Can decades-old laws keep up with smart technology?

State-level legislative debates related to electric and autonomous vehicles are just the latest example of how rapidly changing technologies will challenge the nation's regulatory framework.

Two separate stories caught my eye this week, perhaps because so many of my friends have teenagers who have just earned their driver's license permits. The focus of these two pieces is different, but they point to the same gnawing question: can laws or regulatory structures that have been on the books for dozens of years accommodate emerging technologies designed to create smarter cities and smarter transportation systems?

"Do You Need a License to Drive a Driverless Car?" asks an article published earlier this week in Txchnologist, which is a publication put about by GE. The story focuses on a situation in Nevada, where Google is lobbying for changes to the driver's licensing laws to create a specific designation for its "autonomous vehicles." In other words, cars that can drive themselves. In Nevade, there are two different things being considered: legislation that would allow these things on public roads and laws that would exempt "drivers" of driverless cars from the distract driving laws that prohibit texting in many states.

The New York Times has also explored this issue. The article by Times technology correspondent John Markoff quotes Ryan Calo, a legal scholar at the Center for Internet and Society at Stanford Law School:

"In some respects, this is a great template and a great model. It recognizes a need to create a process to test these vehicles and set aside an area of Nevada where testing can take place."

Both articles focus on the fact that technologies such as this could require the development of new laws, particular on the roads, where many laws were drawn up in the age of horse-drawn carriages.

I also want to draw your attention to another article, "States Considering Electric Car Fees for Road Upkeep," that explores a separate but equally compelling issue -- how to ensure that funds are available for road upkeep as people switch to alternative vehicle technologies, including plug-in electric. Right now, as you know, most states rely on gas tax revenues for this funding. But if people aren't buying gas, what to do?

That's why states including Washington, Oregon, Texas, Mississippi and now Utah are exploring measures to charge annual fees for electric vehicles. As the article reports, Washington wants to charge an annual fee of $100 per year for electric car owners.

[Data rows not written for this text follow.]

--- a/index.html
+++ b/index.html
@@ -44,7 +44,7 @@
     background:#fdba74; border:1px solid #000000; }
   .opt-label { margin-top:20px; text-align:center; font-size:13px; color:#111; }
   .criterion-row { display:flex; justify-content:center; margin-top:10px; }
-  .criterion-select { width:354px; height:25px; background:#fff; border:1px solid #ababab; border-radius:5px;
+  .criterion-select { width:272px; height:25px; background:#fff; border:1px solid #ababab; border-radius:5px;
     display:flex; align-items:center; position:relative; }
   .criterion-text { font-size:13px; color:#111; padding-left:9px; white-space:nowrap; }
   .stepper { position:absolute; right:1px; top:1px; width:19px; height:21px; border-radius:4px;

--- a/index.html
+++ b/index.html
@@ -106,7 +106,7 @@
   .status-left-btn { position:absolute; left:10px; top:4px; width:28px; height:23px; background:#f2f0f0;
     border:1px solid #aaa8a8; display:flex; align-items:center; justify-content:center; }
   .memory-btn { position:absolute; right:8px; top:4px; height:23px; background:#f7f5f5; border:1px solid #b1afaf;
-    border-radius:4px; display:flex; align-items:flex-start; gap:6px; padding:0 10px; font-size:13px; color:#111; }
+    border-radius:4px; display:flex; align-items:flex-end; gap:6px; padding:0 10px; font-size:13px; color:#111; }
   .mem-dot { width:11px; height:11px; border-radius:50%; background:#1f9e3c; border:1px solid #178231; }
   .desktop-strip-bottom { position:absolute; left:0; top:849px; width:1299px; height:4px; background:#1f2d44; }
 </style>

The lead sponsor of that law, Democratic state senator Mary Margaret Haugen, told the Associated Press:

"Electric vehicles put just as much wear and tear on our roads as gas vehicles. This simply ensures that they contribute their fair share to the upkeep of our roads."

Elsewhere, a mileage fee program that was being proposed in Texas is stuck in neutral, while a fee that was proposed in Mississippi was squelched before it got out of committee.

Could stuff like this become a roadblock in the adoption of new technologies, especially electric vehicles and other smart transportation technologies? I sure hope not, but it will doubtless make for plenty of legislative debate, especially at the state level.